Einige Kinderärzte halten das Durchtrennen eines verkürzten Bändchens oft nicht für notwendig, sie sehen hier einen unnötigen operativen Eingriff. Denn das Zungenband könnte sich auch von allein dehnen oder reißen.
Wenn dein Kind ein zu kurzes Zungenbändchen hat, solltest du dir deswegen auf jeden Fall mehrere Fachmeinungen einholen und deine Entscheidung genau abwägen.
Mama Jenn zieht ein Fazit
Der Eingriff war bei Mama Jenn leider nicht das erhoffte Allheilmittel:
Es wäre schön gewesen, wenn ein kleiner, medizinischer Eingriff unser Leben verändert hätte, aber im Fall meines Babys war es etwas komplizierter.
[Von dem Eingriff] an konnte mein Baby besser trinken und die Zunge war schnell wieder verheilt.
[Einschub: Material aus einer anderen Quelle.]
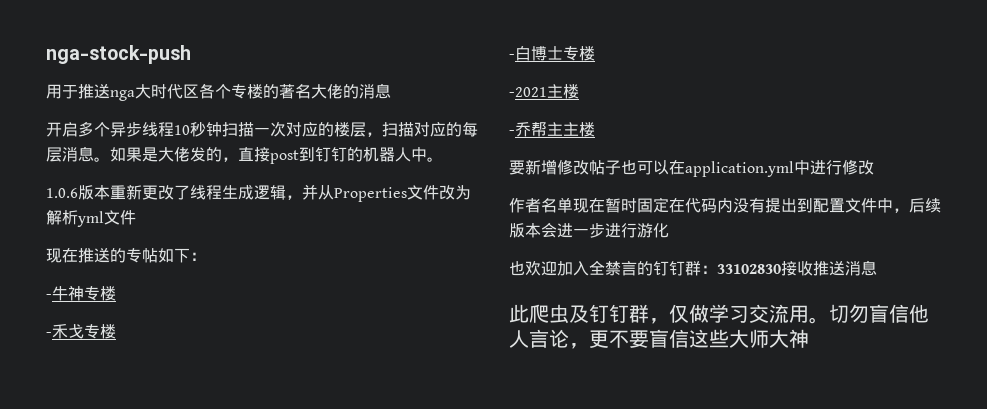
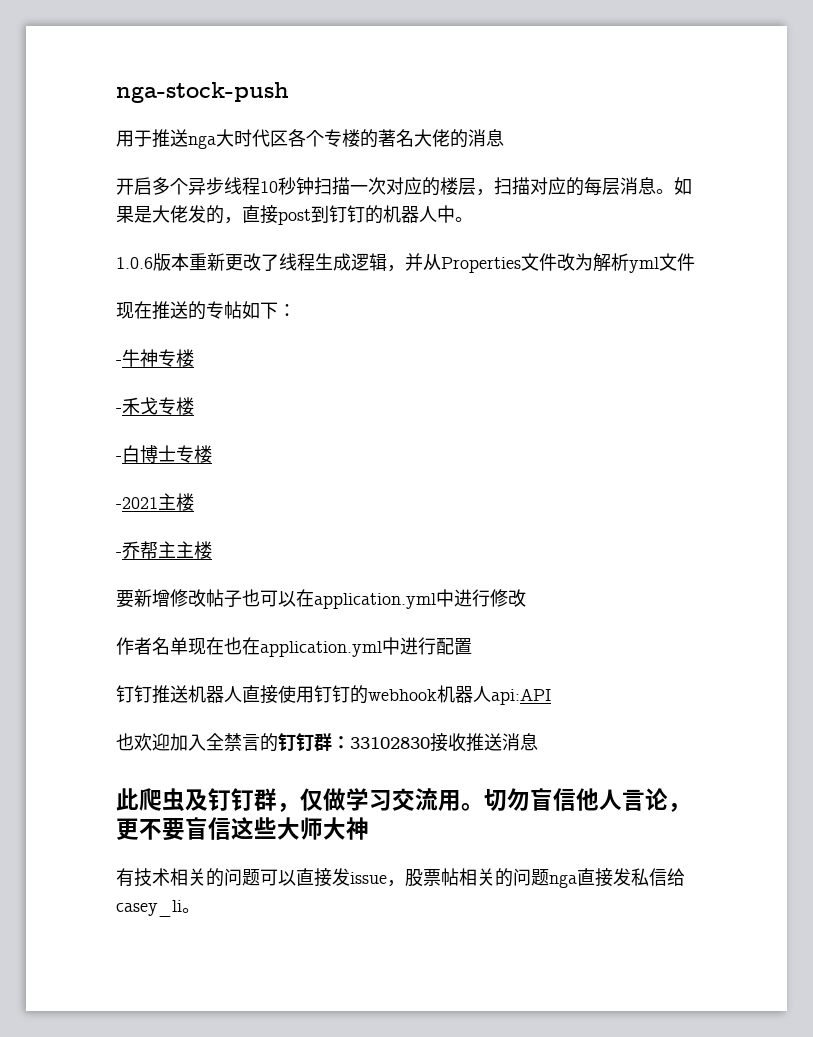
- 作者名单现在暂时固定在代码内没有提出到配置文件中，后续版本会进一步进行游化
+ 作者名单现在也在application.yml中进行配置
+ 钉钉推送机器人直接使用钉钉的webhook机器人api:API
+ 有技术相关的问题可以直接发issue，股票帖相关的问题nga直接发私信给casey_li。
Auch die Gewichtszunahme hat sich sofort verbessert, obwohl wir immer noch kleine Probleme mit dem Andocken und dem Stillen hatten. Das Stillen war zwar immer noch etwas mühsam, aber nun konnte ich zumindest sicher sein, dass mein Kind genügend Milch kriegt.
Aber: Trotz allem ging das endlose Gebrüll weiter.
Das verkürzte Zungenband war also nicht das einzige Problem. Anscheinend war ihre Tochter wohl mehr ein High-Need-Baby. Den Eingriff bereut Jenn trotzdem bis heute nicht:
Ich bin heute immer noch dankbar, dass meine wunderbare Stillberaterin diesen kleinen „Fehler“ entdeckt hat. Zumindest wurde ein wichtiges Teil des Puzzles unseres ersten schwierigen Jahres gelöst und so der Weg nach vorne erleichtert.